通过 (w, k)-最小化子索引后缀-前缀重叠来生成用于读取压缩的长连续体。

Index suffix-prefix overlaps by (w, k)-minimizer to generate long contigs for reads compression.

机构信息

Advanced Analytics Institute, Faculty of Engineering and IT, University of Technology Sydney, Ultimo, Australia.

Key Laboratory of Intelligent Computing and Information Processing of Ministry of Education, Hunan Key Laboratory for Computation and Simulation in Science and Engineering, Xiangtan University, Hunan, China.

出版信息

Bioinformatics. 2019 Jun 1;35(12):2066-2074. doi: 10.1093/bioinformatics/bty936.

DOI:10.1093/bioinformatics/bty936

PMID:30407482

Abstract

MOTIVATION

Advanced high-throughput sequencing technologies have produced massive amount of reads data, and algorithms have been specially designed to contract the size of these datasets for efficient storage and transmission. Reordering reads with regard to their positions in de novo assembled contigs or in explicit reference sequences has been proven to be one of the most effective reads compression approach. As there is usually no good prior knowledge about the reference sequence, current focus is on the novel construction of de novo assembled contigs.

RESULTS

We introduce a new de novo compression algorithm named minicom. This algorithm uses large k-minimizers to index the reads and subgroup those that have the same minimizer. Within each subgroup, a contig is constructed. Then some pairs of the contigs derived from the subgroups are merged into longer contigs according to a (w, k)-minimizer-indexed suffix-prefix overlap similarity between two contigs. This merging process is repeated after the longer contigs are formed until no pair of contigs can be merged. We compare the performance of minicom with two reference-based methods and four de novo methods on 18 datasets (13 RNA-seq datasets and 5 whole genome sequencing datasets). In the compression of single-end reads, minicom obtained the smallest file size for 22 of 34 cases with significant improvement. In the compression of paired-end reads, minicom achieved 20-80% compression gain over the best state-of-the-art algorithm. Our method also achieved a 10% size reduction of compressed files in comparison with the best algorithm under the reads-order preserving mode. These excellent performances are mainly attributed to the exploit of the redundancy of the repetitive substrings in the long contigs.

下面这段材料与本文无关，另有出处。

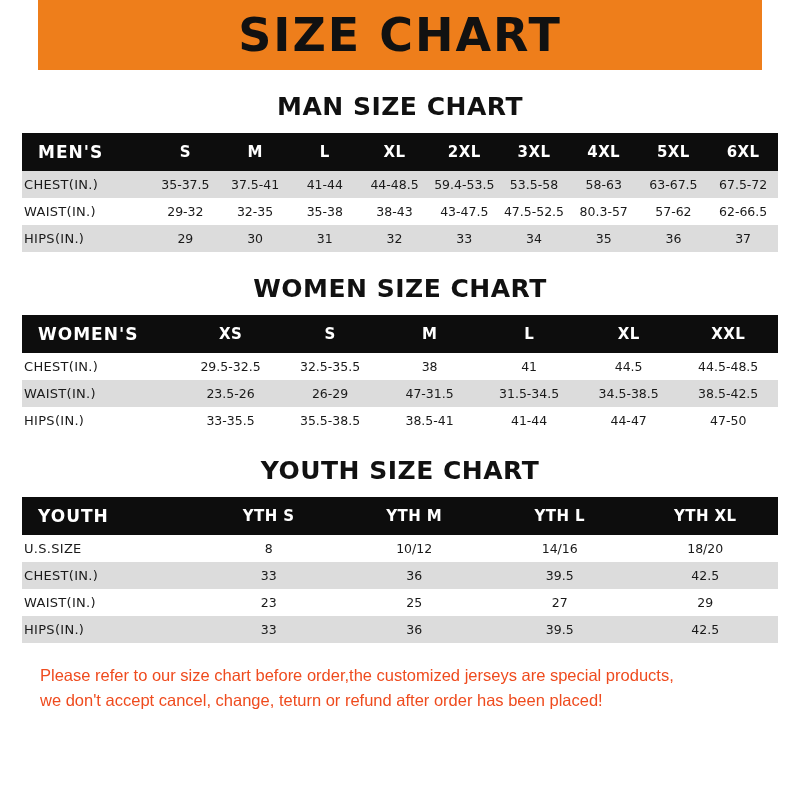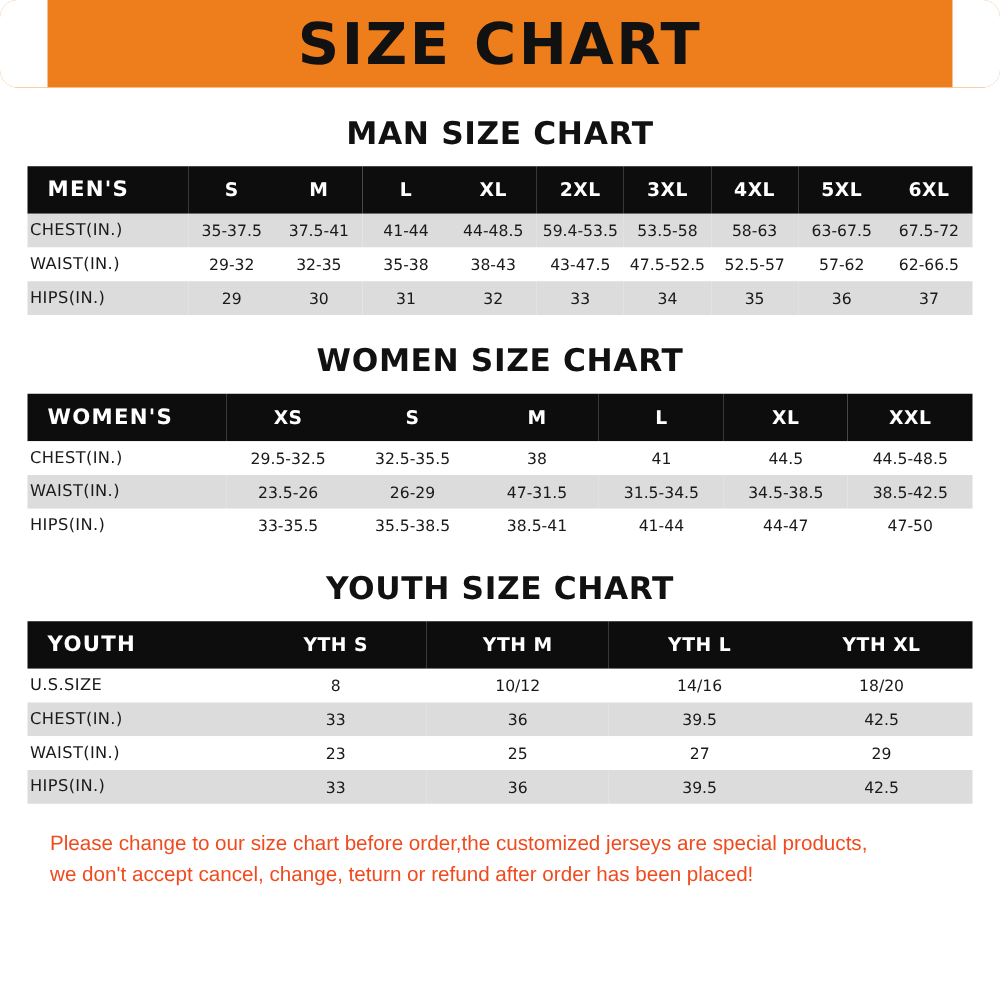"SIZE CHART" .banner { border-radius: 14px -> none }
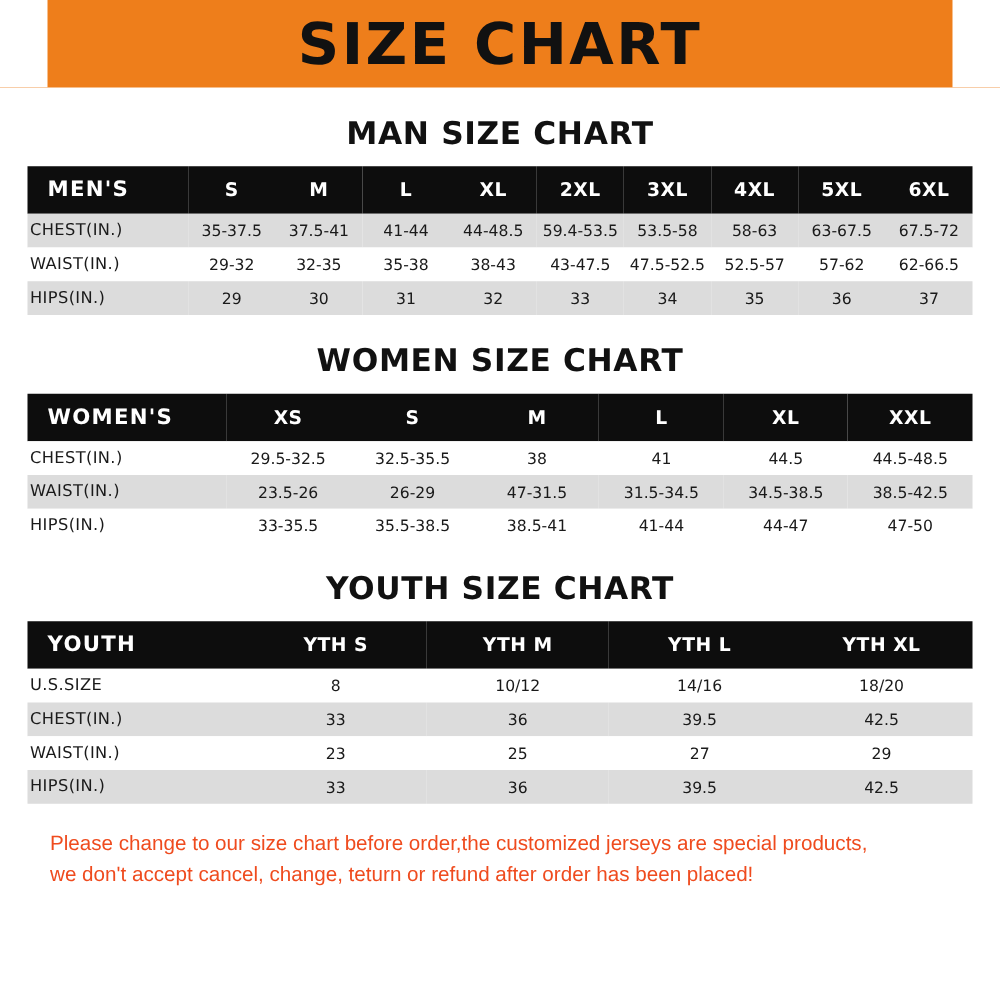"52.5-57" td { text: 52.5-57 -> 80.3-57 }
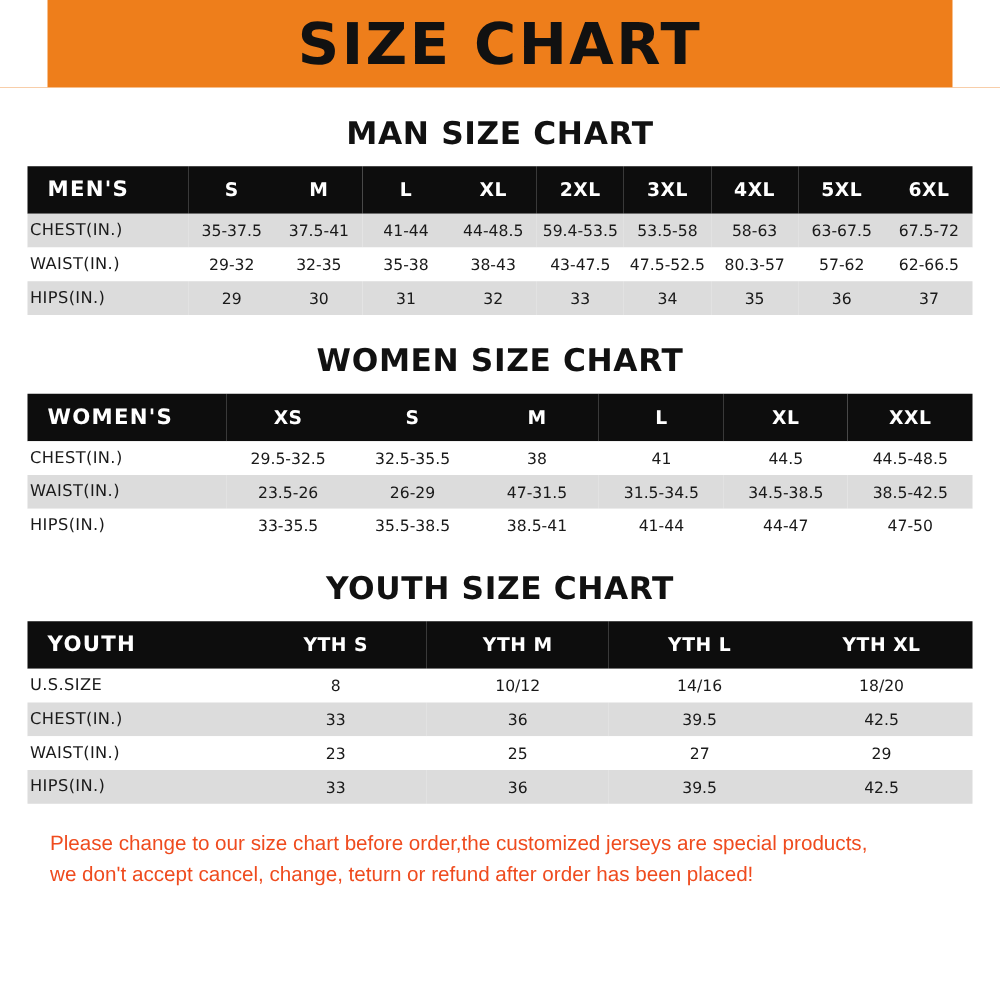"Please change to our size" div { text: change -> refer }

AVAILABILITY AND IMPLEMENTATION

https://github.com/yuansliu/minicom.

SUPPLEMENTARY INFORMATION

Supplementary data are available at Bioinformatics online.

摘要

动机

先进的高通量测序技术产生了大量的读取数据，并且专门设计了算法来缩小这些数据集的大小，以实现高效的存储和传输。根据从头组装的 contigs 或显式参考序列中的位置重新排序读取已被证明是最有效的读取压缩方法之一。由于通常没有关于参考序列的良好先验知识，因此当前的重点是构建新的从头组装 contigs。

结果

我们引入了一种新的从头压缩算法，名为 minicom。该算法使用大 k-最小器来索引读取，并将具有相同最小器的读取分组。在每个子组中，构建一个 contig。然后，根据两个 contig 之间的 (w, k)-最小器索引后缀-前缀重叠相似度，将来自子组的一些 contig 对合并成更长的 contig。在形成更长的 contig 之后，重复此合并过程，直到没有 pair 可以合并。我们在 18 个数据集（13 个 RNA-seq 数据集和 5 个全基因组测序数据集）上比较了 minicom 与两种基于参考的方法和四种从头构建方法的性能。在单端读取的压缩中，minicom 在 34 个案例中有 22 个获得了最小的文件大小，并且具有显著的改进。在配对端读取的压缩中，minicom 实现了 20-80%的压缩增益，优于最佳的最先进算法。与在保留读取顺序模式下最佳算法相比，我们的方法还实现了压缩文件大小减少 10%。这些优异的性能主要归因于利用长 contigs 中的重复子串的冗余。